> [About this task]: Omit each picture as you copy the entries exactly.

------ Data section ------

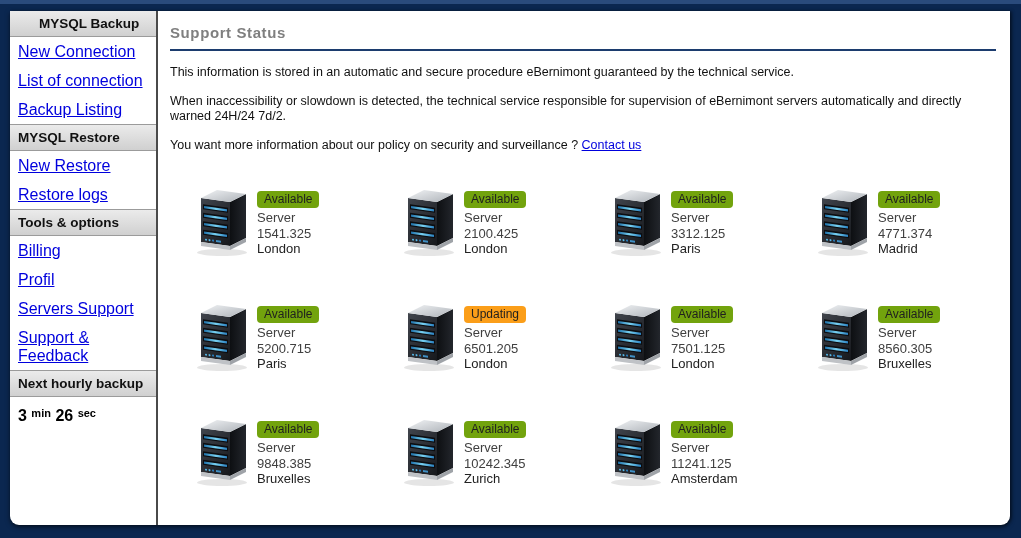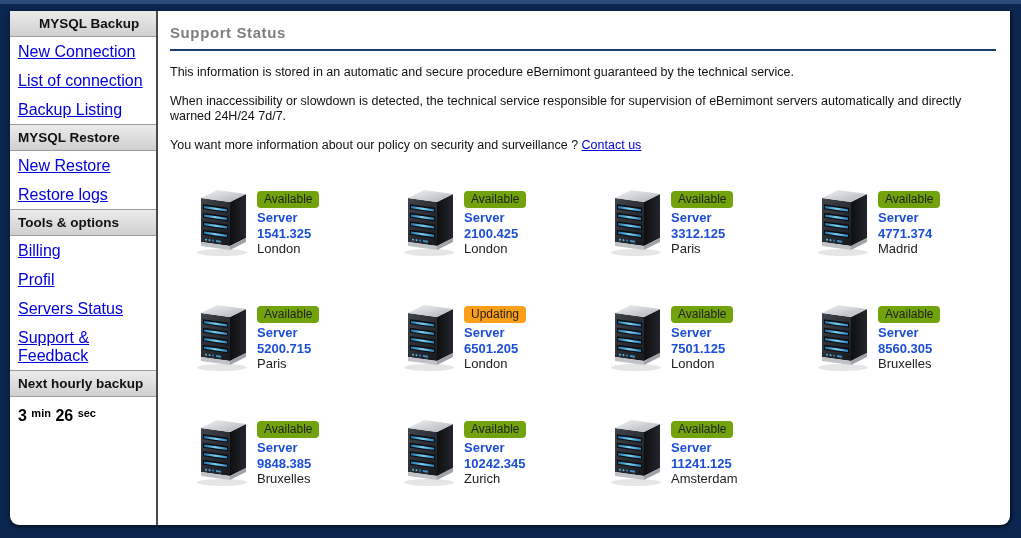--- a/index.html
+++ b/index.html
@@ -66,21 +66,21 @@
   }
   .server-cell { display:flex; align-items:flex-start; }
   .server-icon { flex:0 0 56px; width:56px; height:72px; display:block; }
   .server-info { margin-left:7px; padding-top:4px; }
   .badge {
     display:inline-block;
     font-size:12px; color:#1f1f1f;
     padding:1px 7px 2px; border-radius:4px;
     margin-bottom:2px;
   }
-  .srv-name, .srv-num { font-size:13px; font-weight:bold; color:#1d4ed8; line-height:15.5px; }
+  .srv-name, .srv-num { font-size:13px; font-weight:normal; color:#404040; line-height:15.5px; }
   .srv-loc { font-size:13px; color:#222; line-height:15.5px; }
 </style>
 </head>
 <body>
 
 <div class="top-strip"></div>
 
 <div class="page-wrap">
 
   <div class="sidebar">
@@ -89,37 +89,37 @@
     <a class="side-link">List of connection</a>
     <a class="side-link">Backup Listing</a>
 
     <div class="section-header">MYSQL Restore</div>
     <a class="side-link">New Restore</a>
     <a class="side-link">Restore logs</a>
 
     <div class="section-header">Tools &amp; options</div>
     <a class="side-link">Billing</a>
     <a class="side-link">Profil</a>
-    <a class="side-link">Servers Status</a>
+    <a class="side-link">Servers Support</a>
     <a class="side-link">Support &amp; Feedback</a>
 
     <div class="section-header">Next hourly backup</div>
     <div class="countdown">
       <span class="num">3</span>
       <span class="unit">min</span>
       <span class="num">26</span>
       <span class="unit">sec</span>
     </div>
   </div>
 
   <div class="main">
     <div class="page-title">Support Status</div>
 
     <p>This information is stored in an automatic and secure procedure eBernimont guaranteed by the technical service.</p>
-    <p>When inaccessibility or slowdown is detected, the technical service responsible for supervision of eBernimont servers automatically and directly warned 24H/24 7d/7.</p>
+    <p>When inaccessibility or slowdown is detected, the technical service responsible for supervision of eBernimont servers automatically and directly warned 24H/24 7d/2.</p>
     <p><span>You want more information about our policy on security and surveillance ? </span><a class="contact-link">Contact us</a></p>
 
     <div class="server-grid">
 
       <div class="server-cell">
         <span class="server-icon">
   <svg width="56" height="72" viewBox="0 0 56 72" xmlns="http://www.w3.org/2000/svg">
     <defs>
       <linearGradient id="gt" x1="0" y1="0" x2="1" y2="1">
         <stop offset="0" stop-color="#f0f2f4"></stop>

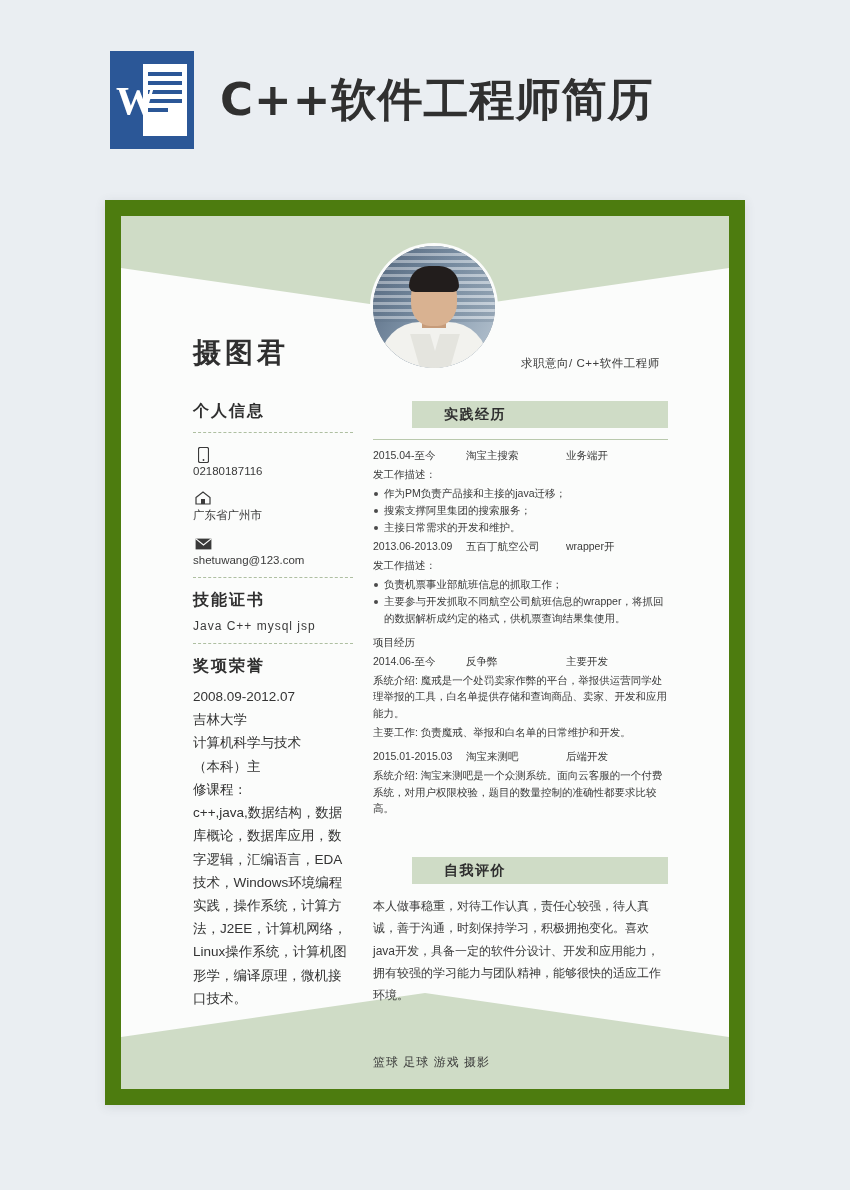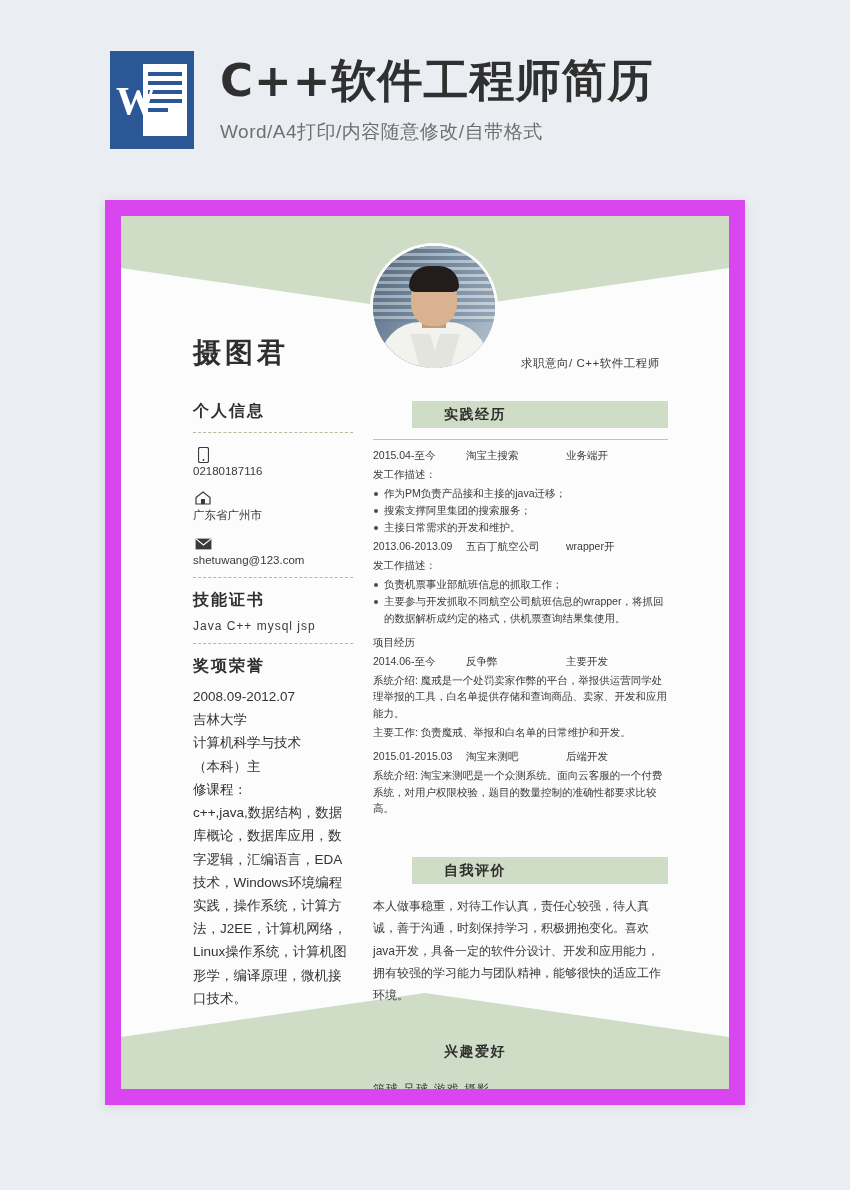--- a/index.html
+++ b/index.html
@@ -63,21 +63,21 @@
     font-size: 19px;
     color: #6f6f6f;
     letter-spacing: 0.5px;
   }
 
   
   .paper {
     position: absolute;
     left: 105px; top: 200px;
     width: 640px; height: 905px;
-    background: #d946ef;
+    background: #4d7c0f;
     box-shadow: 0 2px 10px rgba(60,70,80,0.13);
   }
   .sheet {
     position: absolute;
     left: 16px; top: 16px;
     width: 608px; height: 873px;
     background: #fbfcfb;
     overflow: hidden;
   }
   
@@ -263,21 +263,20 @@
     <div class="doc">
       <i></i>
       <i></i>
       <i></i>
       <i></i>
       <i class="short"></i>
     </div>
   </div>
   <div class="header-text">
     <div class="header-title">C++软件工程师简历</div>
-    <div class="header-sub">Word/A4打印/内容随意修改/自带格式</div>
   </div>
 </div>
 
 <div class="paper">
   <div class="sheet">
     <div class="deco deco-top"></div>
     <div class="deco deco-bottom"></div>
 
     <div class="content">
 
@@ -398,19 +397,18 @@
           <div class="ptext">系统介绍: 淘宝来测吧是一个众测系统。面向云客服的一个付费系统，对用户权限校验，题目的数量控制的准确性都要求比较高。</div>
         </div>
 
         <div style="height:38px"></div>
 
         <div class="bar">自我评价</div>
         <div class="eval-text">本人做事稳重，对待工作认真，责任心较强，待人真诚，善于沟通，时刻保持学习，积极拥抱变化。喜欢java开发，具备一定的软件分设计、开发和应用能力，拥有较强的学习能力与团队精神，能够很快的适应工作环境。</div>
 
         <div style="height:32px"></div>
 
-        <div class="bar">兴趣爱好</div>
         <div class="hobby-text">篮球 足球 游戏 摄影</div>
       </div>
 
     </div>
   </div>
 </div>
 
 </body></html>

------

> [Result]:
--- a/index.html
+++ b/index.html
@@ -66,21 +66,21 @@
   }
   .server-cell { display:flex; align-items:flex-start; }
   .server-icon { flex:0 0 56px; width:56px; height:72px; display:block; }
   .server-info { margin-left:7px; padding-top:4px; }
   .badge {
     display:inline-block;
     font-size:12px; color:#1f1f1f;
     padding:1px 7px 2px; border-radius:4px;
     margin-bottom:2px;
   }
-  .srv-name, .srv-num { font-size:13px; font-weight:bold; color:#1d4ed8; line-height:15.5px; }
+  .srv-name, .srv-num { font-size:13px; font-weight:normal; color:#404040; line-height:15.5px; }
   .srv-loc { font-size:13px; color:#222; line-height:15.5px; }
 </style>
 </head>
 <body>
 
 <div class="top-strip"></div>
 
 <div class="page-wrap">
 
   <div class="sidebar">
@@ -89,37 +89,37 @@
     <a class="side-link">List of connection</a>
     <a class="side-link">Backup Listing</a>
 
     <div class="section-header">MYSQL Restore</div>
     <a class="side-link">New Restore</a>
     <a class="side-link">Restore logs</a>
 
     <div class="section-header">Tools &amp; options</div>
     <a class="side-link">Billing</a>
     <a class="side-link">Profil</a>
-    <a class="side-link">Servers Status</a>
+    <a class="side-link">Servers Support</a>
     <a class="side-link">Support &amp; Feedback</a>
 
     <div class="section-header">Next hourly backup</div>
     <div class="countdown">
       <span class="num">3</span>
       <span class="unit">min</span>
       <span class="num">26</span>
       <span class="unit">sec</span>
     </div>
   </div>
 
   <div class="main">
     <div class="page-title">Support Status</div>
 
     <p>This information is stored in an automatic and secure procedure eBernimont guaranteed by the technical service.</p>
-    <p>When inaccessibility or slowdown is detected, the technical service responsible for supervision of eBernimont servers automatically and directly warned 24H/24 7d/7.</p>
+    <p>When inaccessibility or slowdown is detected, the technical service responsible for supervision of eBernimont servers automatically and directly warned 24H/24 7d/2.</p>
     <p><span>You want more information about our policy on security and surveillance ? </span><a class="contact-link">Contact us</a></p>
 
     <div class="server-grid">
 
       <div class="server-cell">
         <span class="server-icon">
   <svg width="56" height="72" viewBox="0 0 56 72" xmlns="http://www.w3.org/2000/svg">
     <defs>
       <linearGradient id="gt" x1="0" y1="0" x2="1" y2="1">
         <stop offset="0" stop-color="#f0f2f4"></stop>

--- a/index.html
+++ b/index.html
@@ -63,21 +63,21 @@
     font-size: 19px;
     color: #6f6f6f;
     letter-spacing: 0.5px;
   }
 
   
   .paper {
     position: absolute;
     left: 105px; top: 200px;
     width: 640px; height: 905px;
-    background: #d946ef;
+    background: #4d7c0f;
     box-shadow: 0 2px 10px rgba(60,70,80,0.13);
   }
   .sheet {
     position: absolute;
     left: 16px; top: 16px;
     width: 608px; height: 873px;
     background: #fbfcfb;
     overflow: hidden;
   }
   
@@ -263,21 +263,20 @@
     <div class="doc">
       <i></i>
       <i></i>
       <i></i>
       <i></i>
       <i class="short"></i>
     </div>
   </div>
   <div class="header-text">
     <div class="header-title">C++软件工程师简历</div>
-    <div class="header-sub">Word/A4打印/内容随意修改/自带格式</div>
   </div>
 </div>
 
 <div class="paper">
   <div class="sheet">
     <div class="deco deco-top"></div>
     <div class="deco deco-bottom"></div>
 
     <div class="content">
 
@@ -398,19 +397,18 @@
           <div class="ptext">系统介绍: 淘宝来测吧是一个众测系统。面向云客服的一个付费系统，对用户权限校验，题目的数量控制的准确性都要求比较高。</div>
         </div>
 
         <div style="height:38px"></div>
 
         <div class="bar">自我评价</div>
         <div class="eval-text">本人做事稳重，对待工作认真，责任心较强，待人真诚，善于沟通，时刻保持学习，积极拥抱变化。喜欢java开发，具备一定的软件分设计、开发和应用能力，拥有较强的学习能力与团队精神，能够很快的适应工作环境。</div>
 
         <div style="height:32px"></div>
 
-        <div class="bar">兴趣爱好</div>
         <div class="hobby-text">篮球 足球 游戏 摄影</div>
       </div>
 
     </div>
   </div>
 </div>
 
 </body></html>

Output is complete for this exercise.